» **EXERCISE AIM**: Leave out the pictures and transcribe the rest of the records exactly.

Dataset excerpts:

Content starts

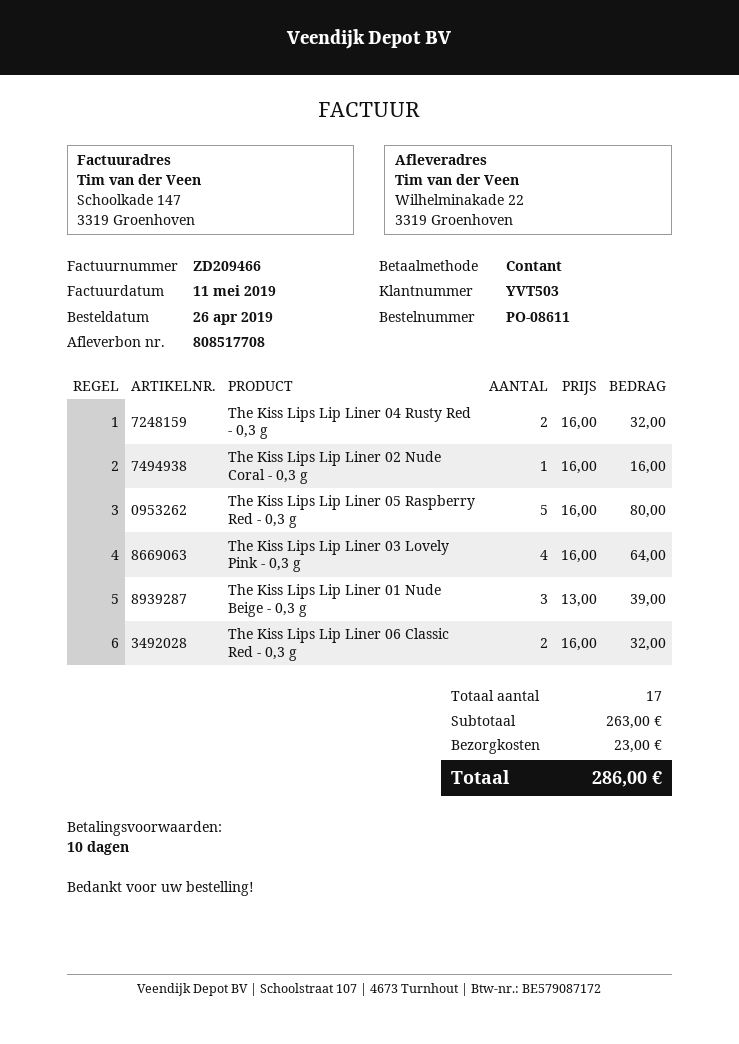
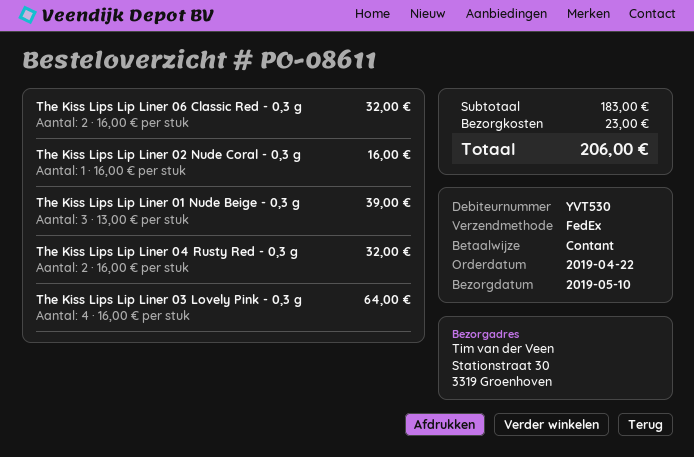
order date: 2019-04-26 -> 2019-04-22
customer number: YVT503 -> YVT530
ship to: Wilhelminakade 22, 3319 Groenhoven -> Stationstraat 30, 3319 Groenhoven
The Kiss Lips Lip Liner 05 Raspberry Red - 0,3 g: 5 x 16.00 = 80.00 -> none
subtotal: 263.00 -> 183.00
total: 286.00 -> 206.00

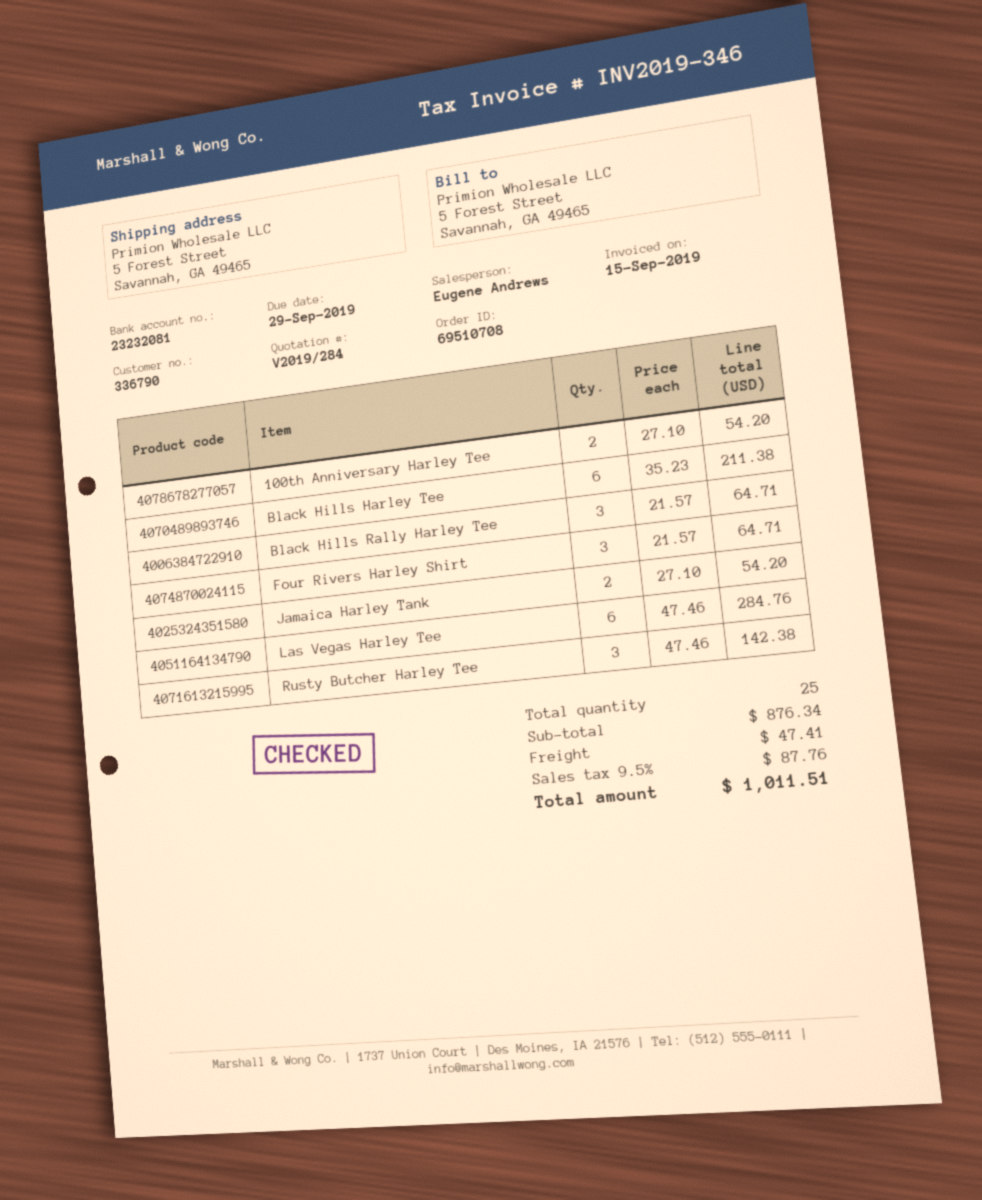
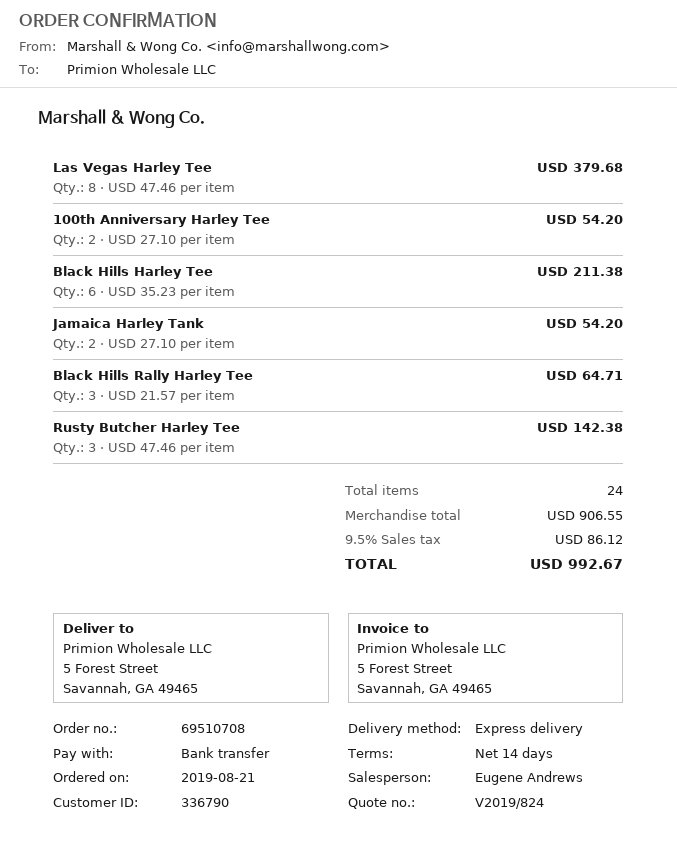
quote number: V2019/284 -> V2019/824
Four Rivers Harley Shirt: 3 x 21.57 = 64.71 -> none
Las Vegas Harley Tee: 6 x 47.46 = 284.76 -> 8 x 47.46 = 379.68
total quantity: 25 -> 24
subtotal: 876.34 -> 906.55
shipping: 47.41 -> none
tax: 9.5% = 87.76 -> 9.5% = 86.12
total: 1011.51 -> 992.67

Content ends

» **RESULT OF THE EXERCISE**:
order date: 2019-04-26 -> 2019-04-22
customer number: YVT503 -> YVT530
ship to: Wilhelminakade 22, 3319 Groenhoven -> Stationstraat 30, 3319 Groenhoven
The Kiss Lips Lip Liner 05 Raspberry Red - 0,3 g: 5 x 16.00 = 80.00 -> none
subtotal: 263.00 -> 183.00
total: 286.00 -> 206.00

quote number: V2019/284 -> V2019/824
Four Rivers Harley Shirt: 3 x 21.57 = 64.71 -> none
Las Vegas Harley Tee: 6 x 47.46 = 284.76 -> 8 x 47.46 = 379.68
total quantity: 25 -> 24
subtotal: 876.34 -> 906.55
shipping: 47.41 -> none
tax: 9.5% = 87.76 -> 9.5% = 86.12
total: 1011.51 -> 992.67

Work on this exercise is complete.